◆ Assigned task:
Show the lines below where "difficultés" occurs.

[Records from a data source]

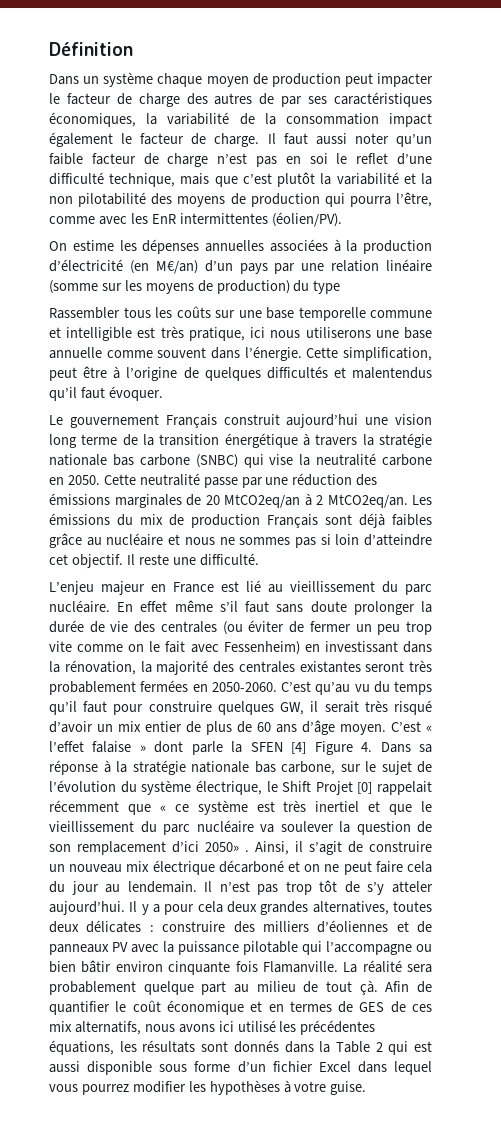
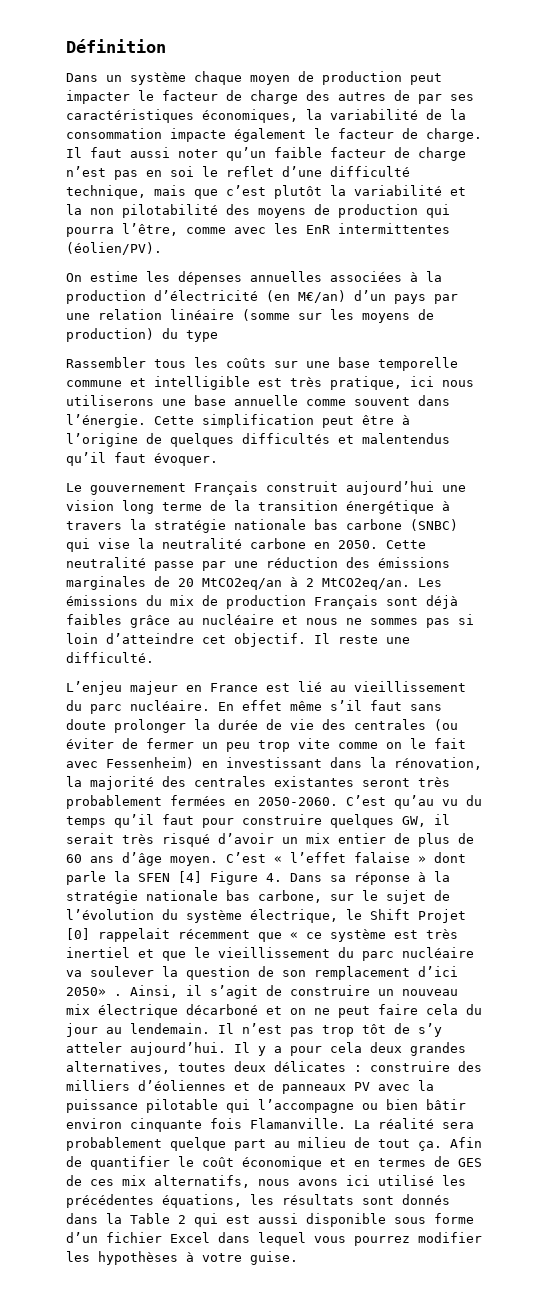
- Dans un système chaque moyen de production peut impacter le facteur de charge des autres de par ses caractéristiques économiques, la variabilité de la consommation impact également le facteur de charge.
+ Dans un système chaque moyen de production peut impacter le facteur de charge des autres de par ses caractéristiques économiques, la variabilité de la consommation impacte également le facteur de charge.
- Cette simplification, peut être à l’origine de quelques difficultés et malentendus qu’il faut évoquer.
+ Cette simplification peut être à l’origine de quelques difficultés et malentendus qu’il faut évoquer.
- La réalité sera probablement quelque part au milieu de tout çà.
+ La réalité sera probablement quelque part au milieu de tout ça.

◆ Solution for this exercise:
- Cette simplification, peut être à l’origine de quelques difficultés et malentendus qu’il faut évoquer.
+ Cette simplification peut être à l’origine de quelques difficultés et malentendus qu’il faut évoquer.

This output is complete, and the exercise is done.